Nachdenklich blickte night shadow sich in ihrem Zimmer um. Auch wenn sie jetzt schon fast einen Monat in Nuventia weilte, so hatte sie es bisher doch noch immer nicht geschafft es sich hier häuslich einzurichten. Zum wiederholten male stellte sie sich nun die Frage warum. Ihr schien es mittlerweile fast schon so, als weigere sich ein Teil in ihr diese Stadt wirklich als neue Heimat zu akzeptieren und das obwohl mittlerweile so viele altbekannte und hochgeschätzte Gesichter versammelt waren. Sie drehte sich zum Fenster um und blickte hinaus. Draußen auf den Straßen herrschte das blühende Leben, ja es befanden sich sogar so viele Menschen auf der Straße, dass man kaum ein Bein auf die Straße bekam und das war nach dem ruhigen und gemütlichen Camelot nun wahrlich eine Umstellung gewesen, mit der sie sich immer noch nicht abgefunden hatte.
Erschrocken zuckte sie zusammen, als eine wohl von dem Bolzen einer Armbrust getroffene Taube nur wenige Schritte vor ihrem Fenster auf dem Boden landete. Ärgerlich runzelte sie die Stirn.
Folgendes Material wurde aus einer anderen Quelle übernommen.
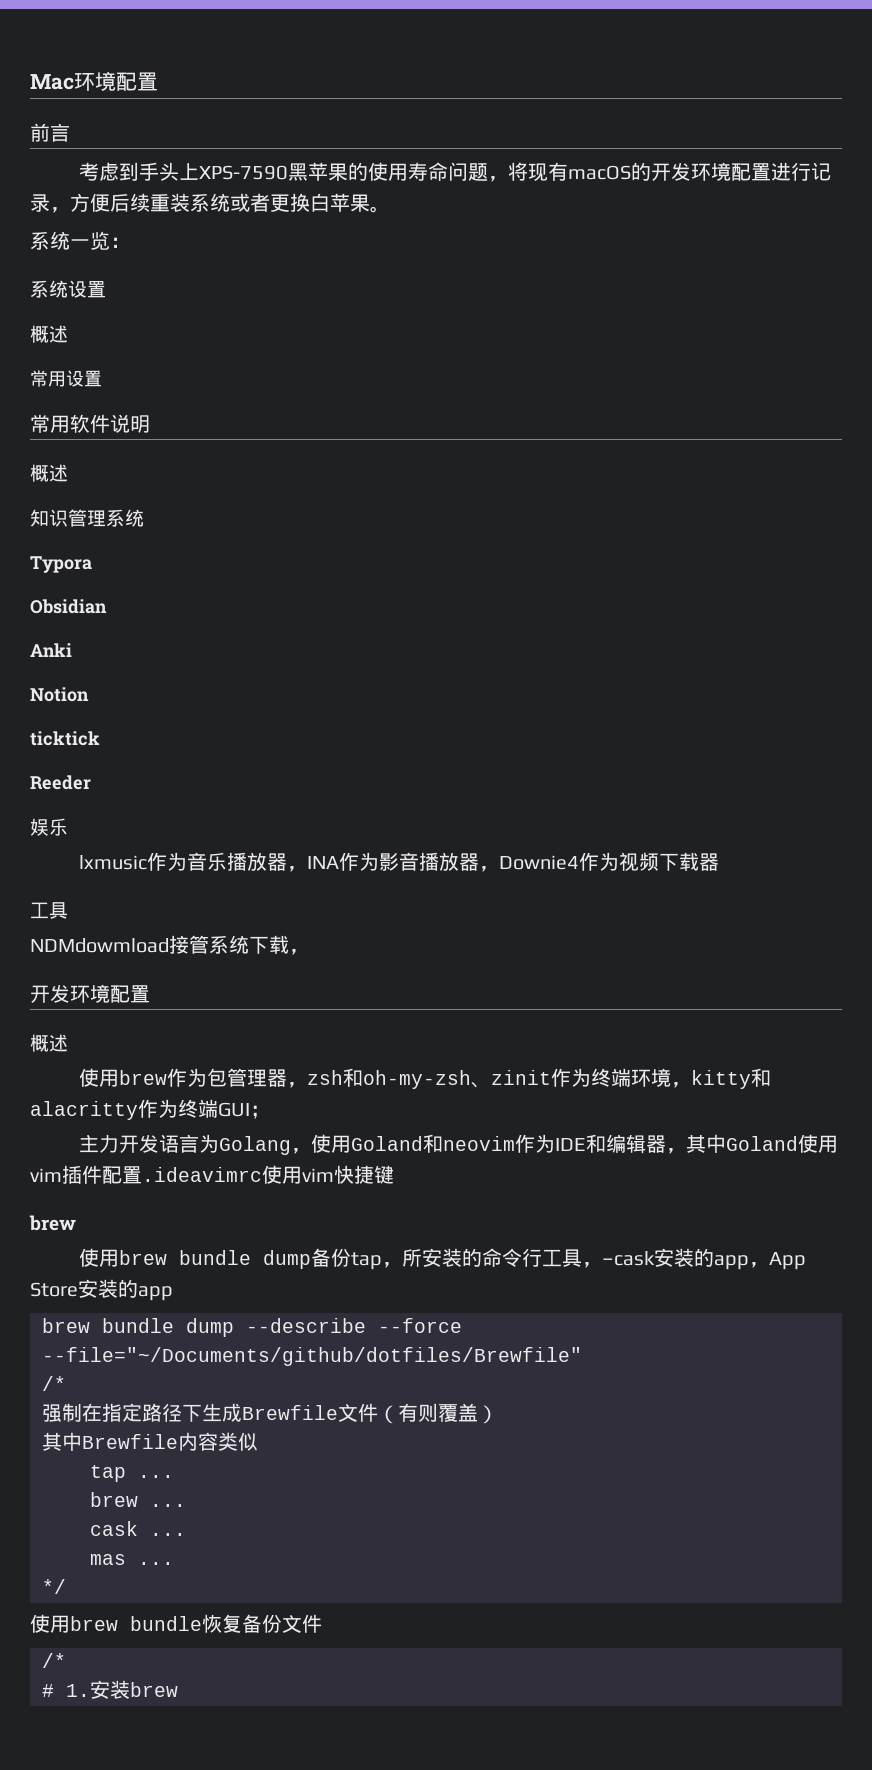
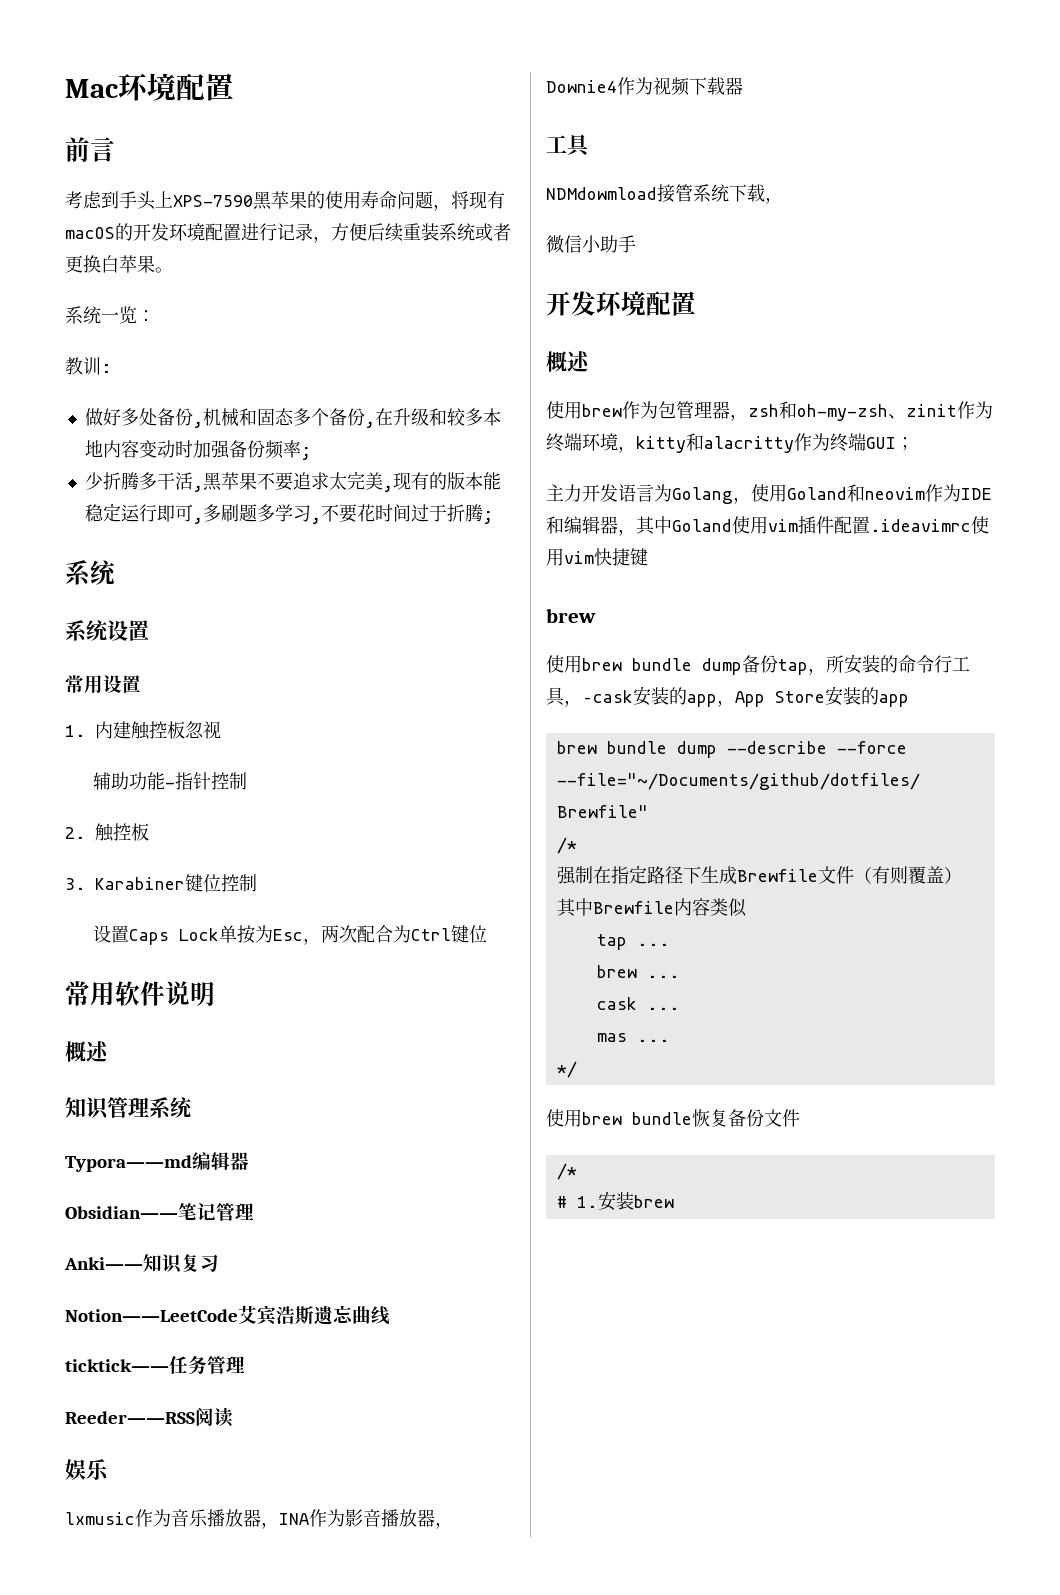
+ 教训:
+ 做好多处备份,机械和固态多个备份,在升级和较多本地内容变动时加强备份频率;
+ 少折腾多干活,黑苹果不要追求太完美,现有的版本能稳定运行即可,多刷题多学习,不要花时间过于折腾;
+ 系统
  系统设置
- 概述
+ 1.内建触控板忽视
+ 辅助功能-指针控制
+ 2.触控板
+ 3. Karabiner键位控制
+ 设置Caps Lock单按为Esc，两次配合为Ctrl键位
- Typora
- Obsidian
- Anki
- Notion
- ticktick
- Reeder
+ Typora——md编辑器
+ Obsidian——笔记管理
+ Anki——知识复习
+ Notion——LeetCode艾宾浩斯遗忘曲线
+ ticktick——任务管理
+ Reeder——RSS阅读
+ 微信小助手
Natürlich konnte diese Tiere zu einer Plage werden, wenn sie in großen Massen eine Stadt heimsuchten, jedoch machten sich die Bewohner Nuventias mittlerweile einen Spaß daraus die wehrlosen Vögel, von denen nur noch wenige lebten, einfach vom Himmel zu holen. Wie auf Kommando fing Elenya an zu gurren. Elenya war die Taube, die sie ebenfalls angeschossen gefunden und in einem Käfig hielt, um sie wieder gesund zu pflegen. Night trat an den Käfig und streckte den Finger hinein, um der schneeweißen Taube den Kopf zu graulen.
“Ich weiß, du willst zurück in die Freiheit, jedoch würdest du gleich dem nächsten Pfeil zum Opfer fallen. Was denkst du? Soll ich hier bleiben und darauf hoffen, dass ich mich anpasse?“
Die Taube gurrte erneut und night bildete sich schon beinahe ein, dass die Taube ihr widersprach. Die Frau schüttelte lächelnd den Kopf. Soweit war es nun also schon gekommen ... Sie sprach mit einer Taube, weil die Menschen um sie herum viel zu sehr mit ihrem eigenen Leben beschäftigt waren, als dass sie sie mit ihren eigenen Gedanken belästigen wollte. Sie hielt einen Moment inne. Da gab es doch jemanden, mit dem sie oft bei einem Krug Met stundenlange Diskussionen über Gott und die Welt gehabt hatte, jemand der – so schien es ihr zumindest – sie verstand und vielleicht in gewisser Weise nach vollziehen konnte, wie es ihr ging. So setze sie sich sogleich an den Schreibtisch, griff nach der Feder und schrieb einen Brief.
Einige Zeit später stand sie vor den Stadtmauern Nuventias und hielt Elenya in der Hand, um ihr vorsichtig den Brief umzubinden. Leise flüsterte sie dem Vogel etwas zu und ließ sie dann los. ‘Hoffentlich findet die Taube ihren Weg ...‘, dachte sie, während sie fast schon ein wenig wehmütig dem immer kleiner werdenden weißen Punkt nachblickte. Erst als er in der Ferne verschwunden war, drehte sie sich um.